Praga przed kulminacją
(PAP)
Wełtawa w Pradze wzbiera. Ciągle wyją syreny, które wzywają do ewakuacji mieszkańców kolejnych, coraz wyżej położonych dzielnic miasta. Przepływu wody już nie można zmierzyć, jest zbyt duży.
14.08.2002 | aktual.: 14.08.2002 16:03
W tej chwili woda zalewa Teatr Narodowy i wdziera się na Stare Miasto. Specjalne, metalowe ściany przeciwpowodziowe, które powstrzymują Wełtawę przed wdarciem się na starówke - wibrują. Jeśli nie wytrzymają - woda z potężnym impetem wleje się do zabytkowego centrum.

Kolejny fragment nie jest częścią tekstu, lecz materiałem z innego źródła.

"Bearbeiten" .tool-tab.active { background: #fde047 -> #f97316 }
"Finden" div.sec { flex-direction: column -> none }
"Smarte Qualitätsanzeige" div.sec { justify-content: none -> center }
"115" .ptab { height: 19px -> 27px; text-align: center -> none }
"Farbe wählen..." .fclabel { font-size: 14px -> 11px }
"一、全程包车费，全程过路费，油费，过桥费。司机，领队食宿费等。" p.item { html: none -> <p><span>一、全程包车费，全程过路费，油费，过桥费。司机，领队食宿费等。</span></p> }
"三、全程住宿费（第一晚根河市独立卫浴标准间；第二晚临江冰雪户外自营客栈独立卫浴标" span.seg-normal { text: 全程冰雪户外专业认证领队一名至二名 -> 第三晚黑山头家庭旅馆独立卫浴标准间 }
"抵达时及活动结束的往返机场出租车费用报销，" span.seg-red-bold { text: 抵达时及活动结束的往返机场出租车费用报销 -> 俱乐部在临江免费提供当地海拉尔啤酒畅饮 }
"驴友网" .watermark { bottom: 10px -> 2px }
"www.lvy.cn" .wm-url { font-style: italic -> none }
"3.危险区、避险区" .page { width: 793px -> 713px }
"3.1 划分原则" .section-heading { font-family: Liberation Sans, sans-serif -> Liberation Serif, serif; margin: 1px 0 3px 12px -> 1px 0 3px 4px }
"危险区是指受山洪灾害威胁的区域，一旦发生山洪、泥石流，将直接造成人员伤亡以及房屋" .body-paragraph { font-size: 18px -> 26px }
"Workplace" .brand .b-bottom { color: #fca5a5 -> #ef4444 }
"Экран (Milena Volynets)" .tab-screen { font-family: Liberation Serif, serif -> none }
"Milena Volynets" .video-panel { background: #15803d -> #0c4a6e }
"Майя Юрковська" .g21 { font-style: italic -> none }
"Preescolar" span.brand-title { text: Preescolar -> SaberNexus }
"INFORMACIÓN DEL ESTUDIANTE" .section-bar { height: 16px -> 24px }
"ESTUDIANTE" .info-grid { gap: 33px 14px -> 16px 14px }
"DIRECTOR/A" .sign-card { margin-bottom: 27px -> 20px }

Czynne są, ale już pewnie tylko przez chwilę, dwa ostatnie mosty w Pradze. Woda ciągle przybiera. Normalny stan przekroczony został już o prawie 8 metrów, a będzie jeszcze gorzej. Wełtawa ma kulminować dzisiaj po południu.
Kłopotów nie zabraknie też na międzynarodowym lotnisku w stolicy Czech. Powódź odcięła bowiem normalną trasę dostaw paliwa z rafinerii. Zapas paliwa na lotnisku starczy mniej więcej na dwie doby.
Trzeba było ewakuowac polską ambasadę. W tej chwili w placówce zostali tylko najpotrzebniejsi pracownicy merytoryczni oraz ochrona. Pozostałych zwolniono do domów.
"Większość sprzętu przenieśliśmy na wyższe piętra, ponieważ liczymy się z tym, że woda może podejść wyżej" - mówi Radiu Zet rzecznik prasowy ambasady.